Most Estates may be closed informally, that is, without having to file an accounting petition with the court. This is known as an "informal accounting." If all of the beneficiaries of the estate are adults and have the legal capacity to sign a Receipt and Release, then the Executor/Administrator should prepare a summary of the transactions of the Estate, make copies of statements, account information and related financial information available to the beneficiaries who wish to review the estate's transactions and prepare and distribute to the beneficiaries a proposed distribution schedule with Receipts and Releases. Upon receipt of the signed Receipts and Releases, the Executor/Administrator files them with the Court and distributes the final distribution check. In addition, the Executor/Administrator files with the Court a Fiduciary Affidavit which advises the Court that all matters of the Estate are concluded.

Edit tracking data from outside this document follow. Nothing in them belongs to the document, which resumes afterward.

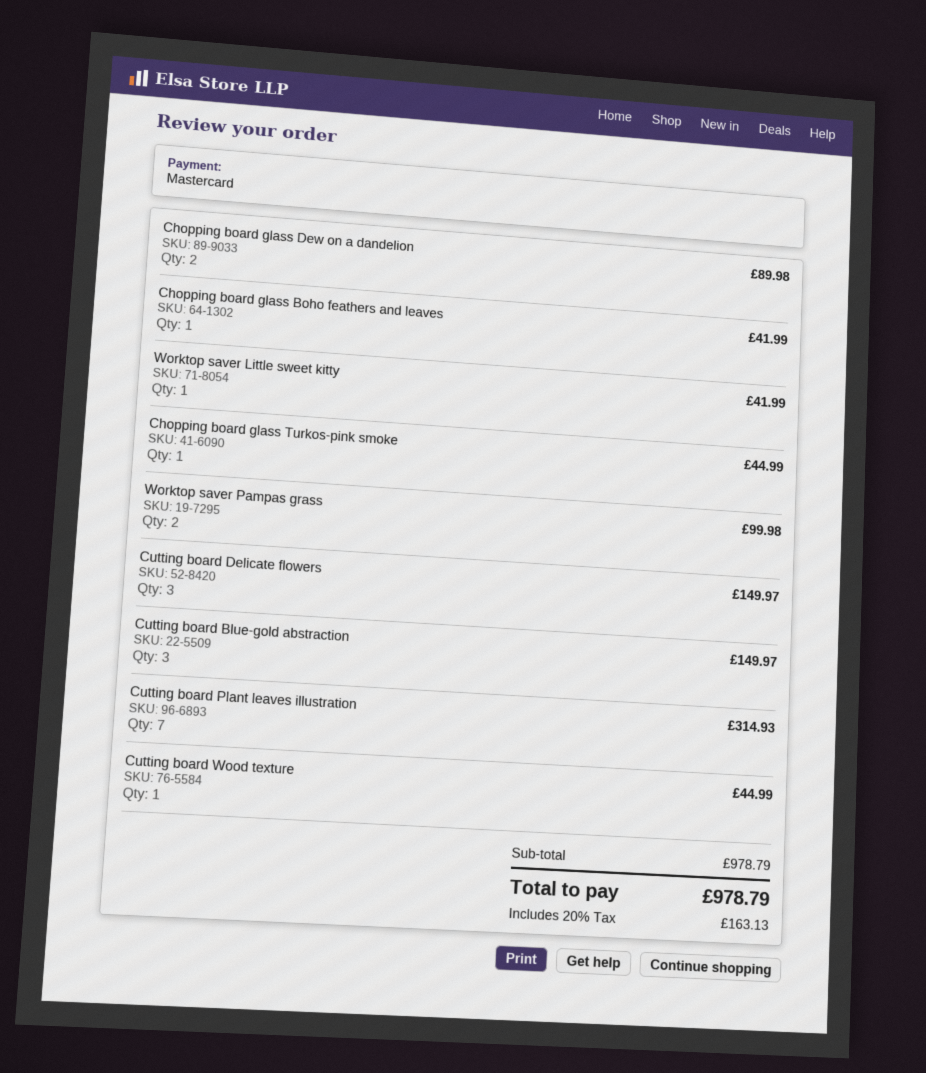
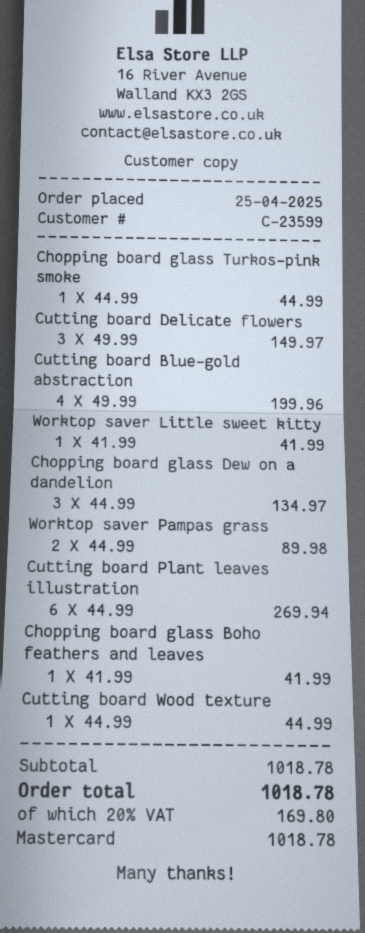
Chopping board glass Dew on a dandelion: 2 for 89.98 -> 3 for 134.97
Worktop saver Pampas grass: 2 for 99.98 -> 2 for 89.98
Cutting board Blue-gold abstraction: 3 for 149.97 -> 4 for 199.96
Cutting board Plant leaves illustration: 7 for 314.93 -> 6 for 269.94
subtotal: 978.79 -> 1018.78
tax: 20% = 163.13 -> 20% = 169.80
total: 978.79 -> 1018.78

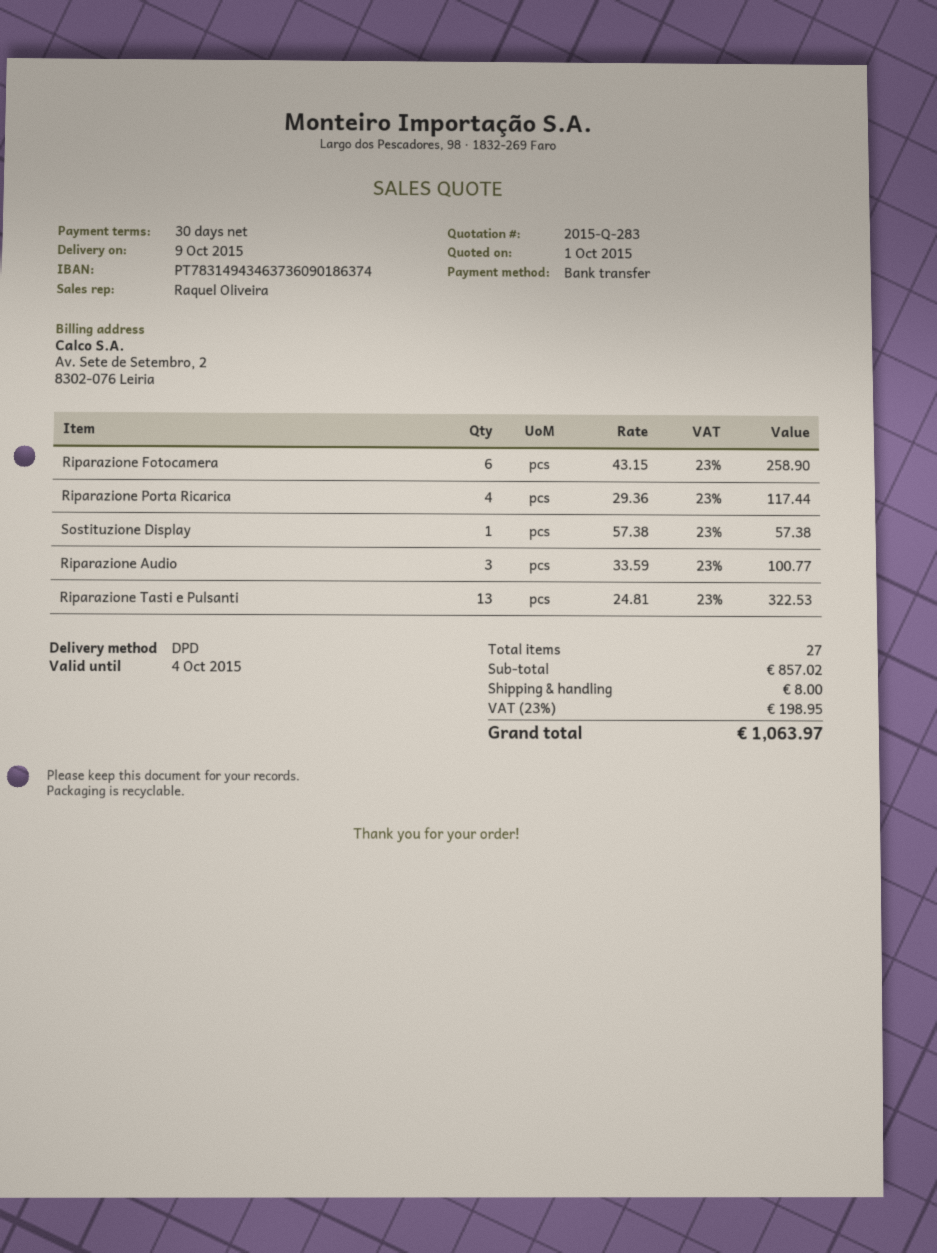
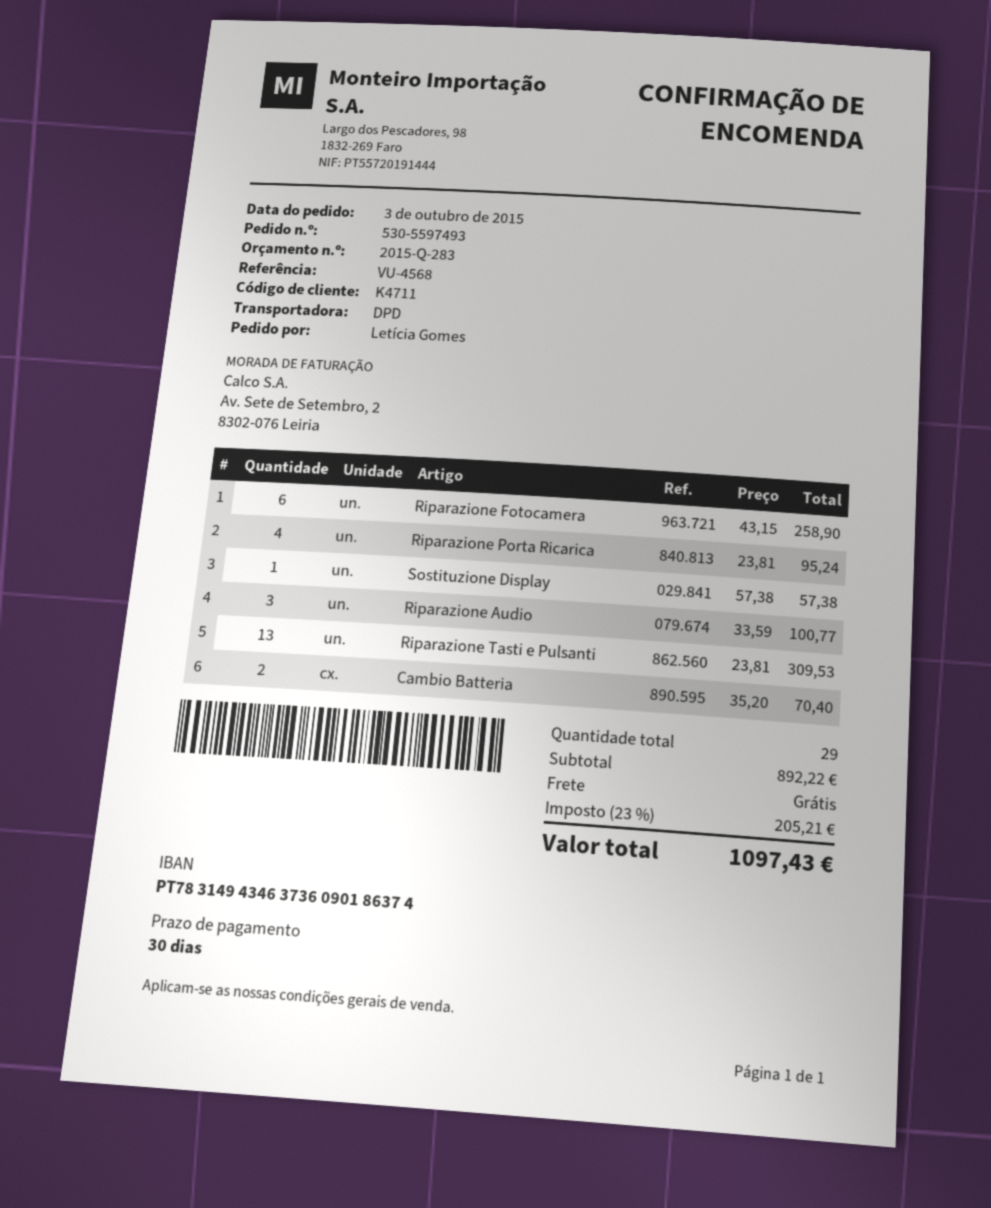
Riparazione Porta Ricarica: 4 x 29.36 = 117.44 -> 4 x 23.81 = 95.24
Riparazione Tasti e Pulsanti: 13 x 24.81 = 322.53 -> 13 x 23.81 = 309.53
Cambio Batteria: none -> 2 x 35.20 = 70.40
total quantity: 27 -> 29
subtotal: 857.02 -> 892.22
shipping: 8.00 -> 0.00
tax: 23% = 198.95 -> 23% = 205.21
total: 1063.97 -> 1097.43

If one or more of the beneficiaries does not want to sign the Receipt and Release or if the beneficiary is not able to sign the Receipt and Release due to incapacity, the Executor/Administrator must petition the Surrogate's Court to secure a discharge of the Executor's/Administrator's responsibilities to the Estate. A formal accounting will, in this case, be required using the official accounting forms. This is known as a judicial accounting. The Petition is filed with the Court and the Court sets a date for the appearance of the Petitioner (Executor/Administrator) and any beneficiary who wants to object to the accounting. A beneficiary who objects has to state why he or she believes the Executor/Administrator failed to act properly. Any beneficiary who does not voluntarily agree with the Petition (by signing a Waiver and Consent) must be served with process by the delivery, usually in person or by mail of the Petition and Citation. The Citation states the date of the Court appearance. If an objection is filed then the matter turns into a litigated accounting proceeding.

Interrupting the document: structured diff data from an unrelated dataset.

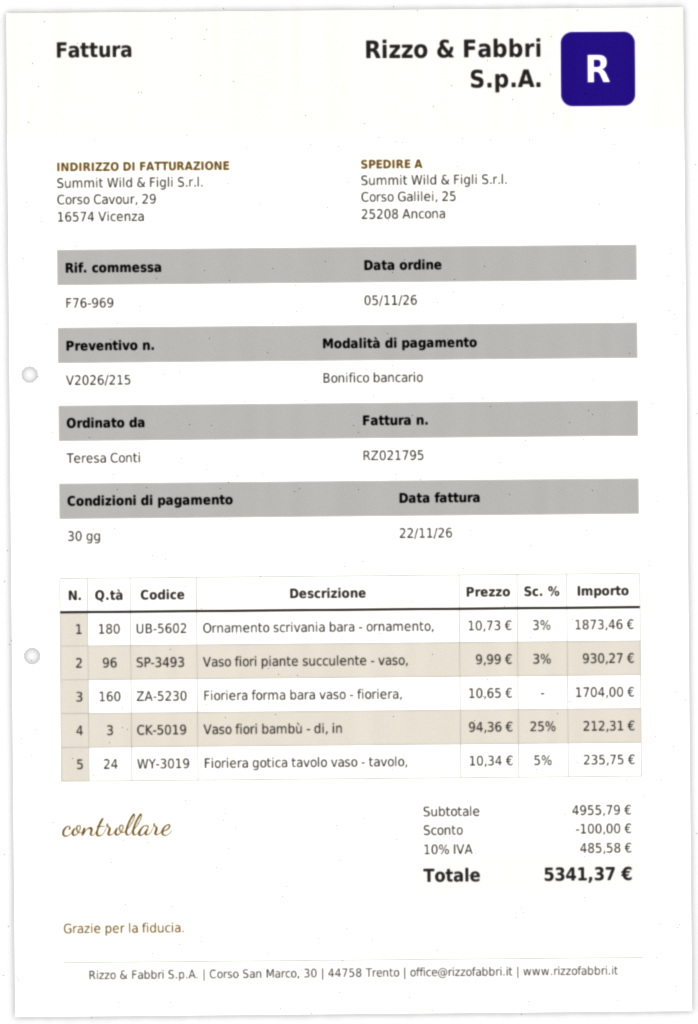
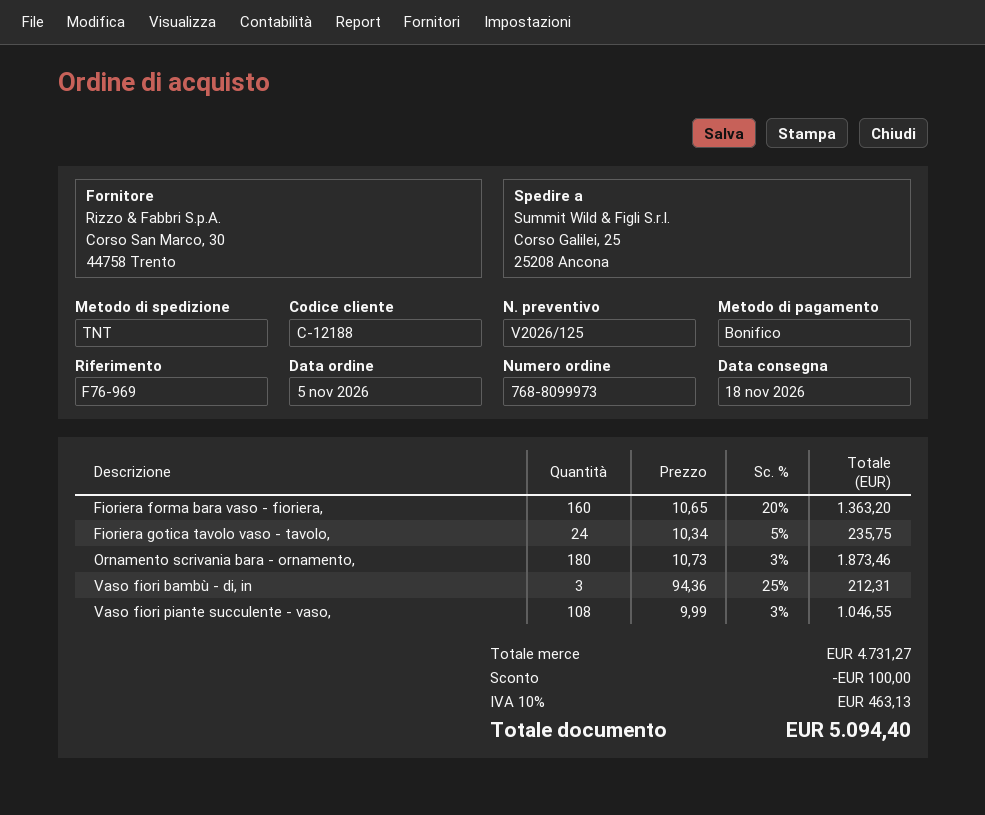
quote number: V2026/215 -> V2026/125
Vaso fiori piante succulente - vaso,: 96 x 9.99 - 3% = 930.27 -> 108 x 9.99 - 3% = 1046.55
Fioriera forma bara vaso - fioriera,: 160 x 10.65 = 1704.00 -> 160 x 10.65 - 20% = 1363.20
subtotal: 4955.79 -> 4731.27
tax: 10% = 485.58 -> 10% = 463.13
total: 5341.37 -> 5094.40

If the Executor/Administrator does not account, his/her fiduciary duty cannot be discharged. Additionally, if the Executor/Administrator fails to disclose an asset, the statute of limitations does not run against the beneficiaries' rights to that asset.

Additional forms:
Order Designating Person to Receive Process SCPA 311
Order Appointing Guardian Ad Litem
Report of Guardian Ad Litem when brief and able to report on back of Order Appointing Guardian Ad Litem

Decedent was Not a Resident of New York State

When the decedent was not a resident of New York State (a non-domiciliary), but owned property here, an ancillary proceeding must be brought in New York State. An ancillary proceeding supplements the one in the state where the decedent did reside. This arises mostly when the decedent owned real estate in New York. As with the forms for estates of resident decedents, the ancillary probate proceeding forms and the ancillary administration proceeding forms are provided online by the New York State Unified Court System.

If there is no proceeding in another state, but the decedent owned real property in New York State, a probate or administration proceeding may be brought upon establishing jurisdiction. Form: Affidavit Regarding Jurisdiction.

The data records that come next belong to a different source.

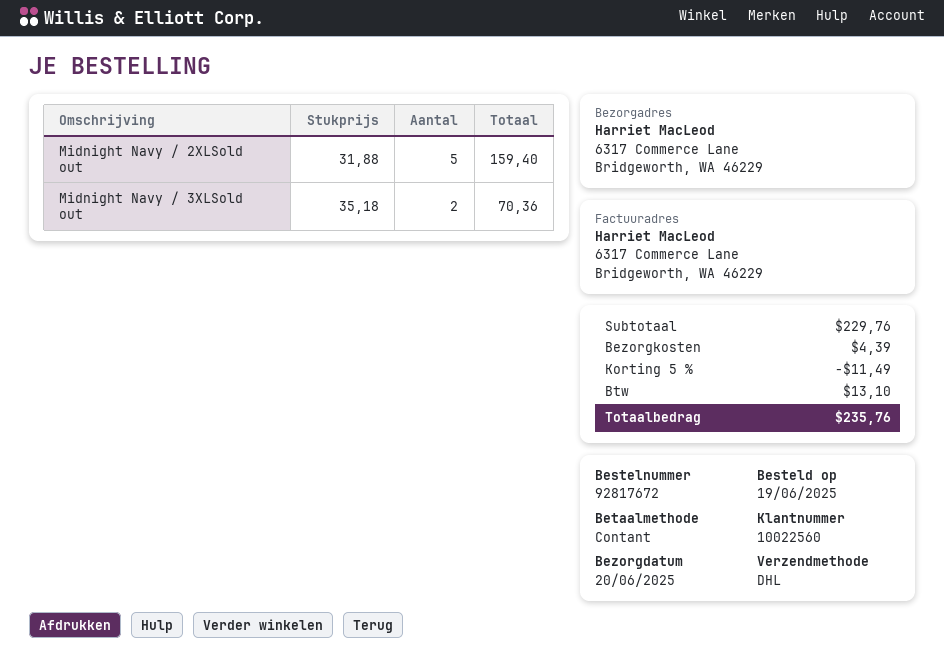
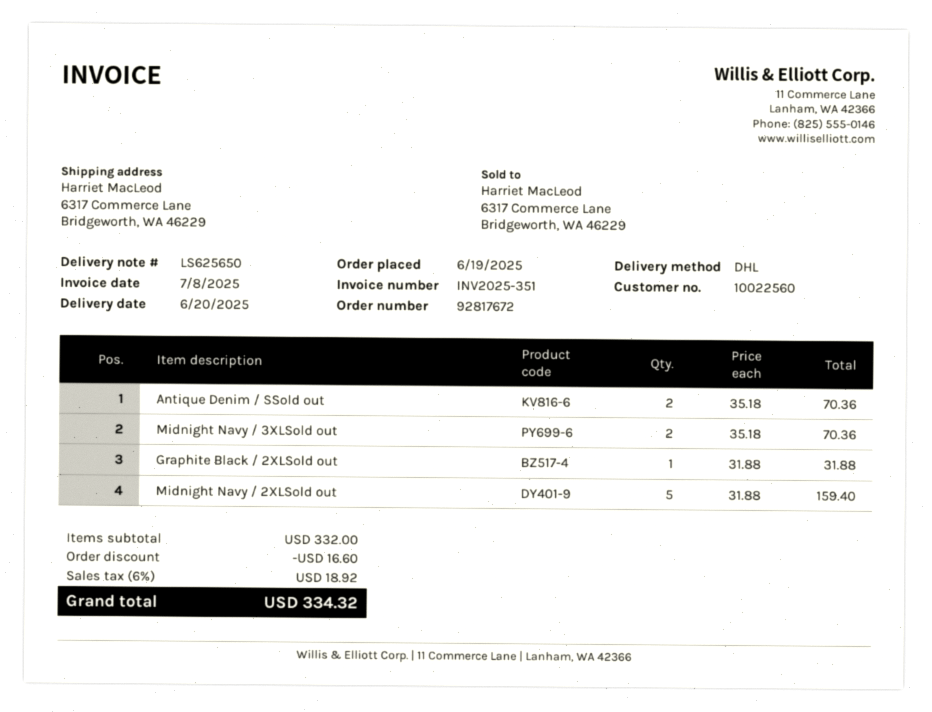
Antique Denim / SSold out: none -> 2 x 35.18 = 70.36
Graphite Black / 2XLSold out: none -> 1 x 31.88 = 31.88
subtotal: 229.76 -> 332.00
discount: 11.49 -> 16.60
shipping: 4.39 -> none
tax: 13.10 -> 18.92
total: 235.76 -> 334.32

The New York State Department of Taxation & Finance requires that the Executor or Administrator file tax forms, as applicable, some of which are listed here:
(always check the NYS Department of Taxation & Finance for the latest forms and instructions)
AU 67: Instructions to Request a Waiver of Citation and Consent
ET 20: Stipulation Reserving Domicile
ET 30: Application for Release(s) of Estate Tax Lien
ET 130: Tenative Payment of Estate Tax
ET 130i: Instructions for ET 130
ET 141: New York State Estate Tax Domicile Affidavit

What if Unable to Locate the Will

If the original Will cannot be located, it will be necessary to contact the Surrogate's Court to determine if the Will was filed with the court. Often, to ensure that his/her Will will be probated, the testator files his/her Will with the Surrogate's Court in his/her county of residence. The Surrogate's Court clerk accepts Wills for filing prior to death, upon payment of a filing fee. These are sealed records until death.

If the Will was not filed, then it will be necessary to communicate with the professionals who most recently worked with the testator to inquire as to the location of the original. If the original was in the possession of the lawyer who drafted the Will and the lawyer cannot locate the original, it may be possible to probate a copy provided the Surrogate's Court is satisfied with the applicable and required affidavits explaining the loss of the original.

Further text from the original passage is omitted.